Ce soir Arte diffuse "Insomnia", le thriller fascinant de Christopher Nolan porté par un excellent Al Pacino et un Robin Williams à contre-emploi. Retour sur la rencontre de ces deux immenses acteurs.
Al Pacino chasse Robin Williams dans Insomnia
Insomnia (2002) est peut-être un des films les moins évoqués lorsqu'il est question de mettre en avant la filmographie de Christopher Nolan. Pourtant, avec ce long-métrage le cinéaste a proposé un thriller fascinant et offert à Robin Williams probablement son rôle le plus étonnant. Quand on pense à l'acteur, ce sont surtout ses comédies et son sourire chaleureux qui viennent à l'esprit. Quelle surprise donc de le voir ici en tueur froid.
Pour rappel, Insomnia se déroule en Alaska où Will Dormer (Al Pacino) et son coéquipier Hap (Martin Donovan) doivent enquêter sur le meurtre sordide d'une adolescente. Sur place, Will est rapidement désorienté car en cette période de l'année le soleil ne se couche pas. En proie à des insomnies (liées aussi à une culpabilité révélée par la suite), il commet l'irréparable lors d'une course poursuite avec le tueur en tirant sur la mauvaise personne. Il va alors s'enfoncer dans le mensonge pour tenter de se couvrir. Mais devra faire face aux menaces du tueur, seul témoin de son acte, et à la suspicion d'Ellie Burr, une policière locale solidement interprétée par Hilary Swank.
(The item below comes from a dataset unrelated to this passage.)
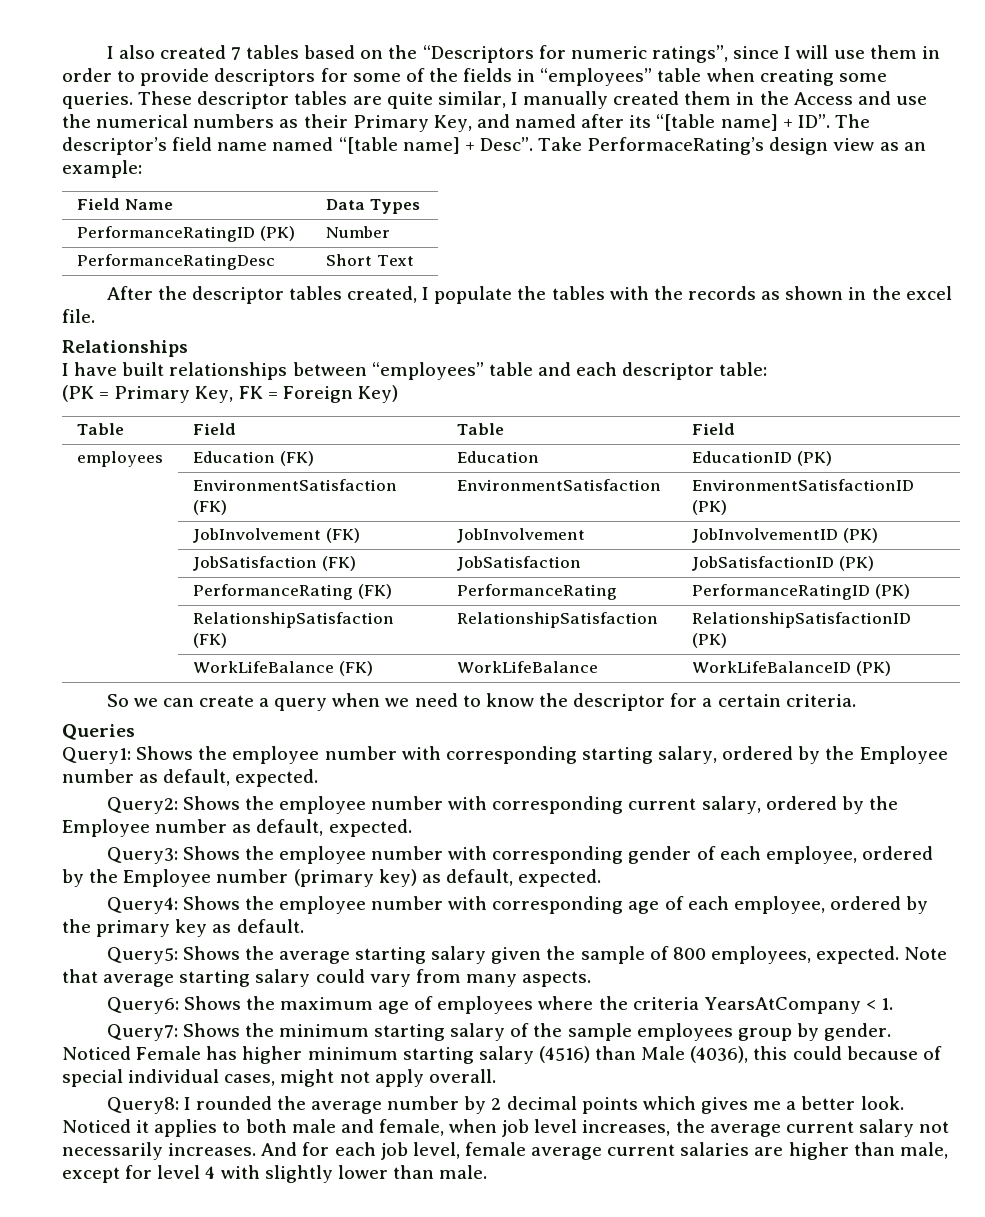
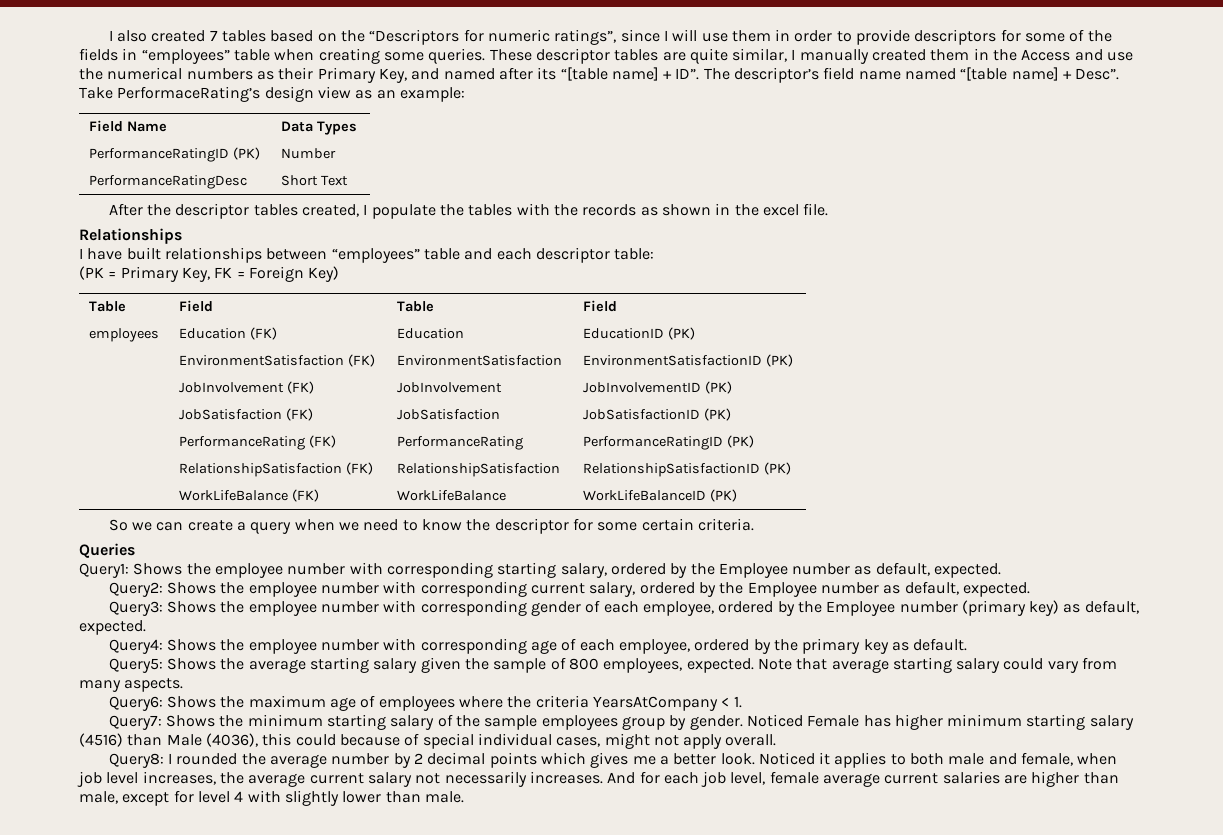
- So we can create a query when we need to know the descriptor for a certain criteria.
+ So we can create a query when we need to know the descriptor for some certain criteria.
Bien que le film se concentre sur Will, porté par un Al Pacino comme toujours excellent, la présence de Robin Williams reste mémorable. Lorsque les deux hommes se retrouvent enfin face à face, la surprise est grande pour le spectateur qui découvre le comédien dans le plus grand des calmes, inquiétant et impassible, qui suit une logique précise. C'est justement ce contraste entre le personnage et son interprète qui avait plu à Christopher Nolan et son producteur Andrew A. Kosove.
Deux méthodes différentes
De plus, pour Al Pacino et Robin Williams, ce fut la rencontre de deux opposés. Chacun ayant une méthode de travail bien différente. Le premier étant, d'après Christopher Nolan, plus en retrait sur un plateau pour se concentrer et rentrer dans son rôle, tandis que le second avait plus tendance à faire rire l'équipe. Deux opposés qui fonctionnent parfaitement dans Insomnia grâce au talent de ces acteurs, expliquait le réalisateur (via Allociné) :
Ce qui me frappe chez ces deux grands acteurs, c'est leur capacité à se renvoyer la balle, à interagir de façon aussi constructive à partir de méthodes de travail radicalement différentes.
Sur le tournage d'Insomnia, le respect entre Al Pacino et Robin Williams était évident. L'un et l'autre se renvoyant des compliments, que ce soit en interview ou dans un bonus du DVD, lors d'une discussion entre Christopher Nolan et Al Pacino.
L'intervention décisive de Steven Soderbergh
Le résultat de ce thriller glaçant, marqué par la lumière vive de l'Alaska (en contraste par exemple avec le sombre et poisseux Seven) a permis au cinéaste de se faire définitivement une place à Hollywood. Cela également grâce à l'intervention de Steven Soderbergh, grand fan du film précédent de Christopher Nolan, Memento (2000). C'est lui qui alla convaincre certains pontes de chez Warner Bros. pour qu'ils acceptent de rencontrer le réalisateur britannique. En effet, l'un des patrons du studio avait détesté Memento et ne voulait pas entendre parler de Christopher Nolan. Mais Soderbergh insista sur sa mise en scène de qualité.
Suffisant pour organiser une réunion et que le studio se décide à lui confier la réalisation de ce remake du film norvégien d'Erik Skjoldbjærg sorti en 1997 et porté par Stellan Skarsgård. Avec Insomnia, Christopher Nolan dépassa pour la première fois les 100 millions de dollars de recettes au box-office mondial et entama une longue collaboration avec Warner Bros., de huit films, avant de rejoindre Universal pour Oppenheimer (2023).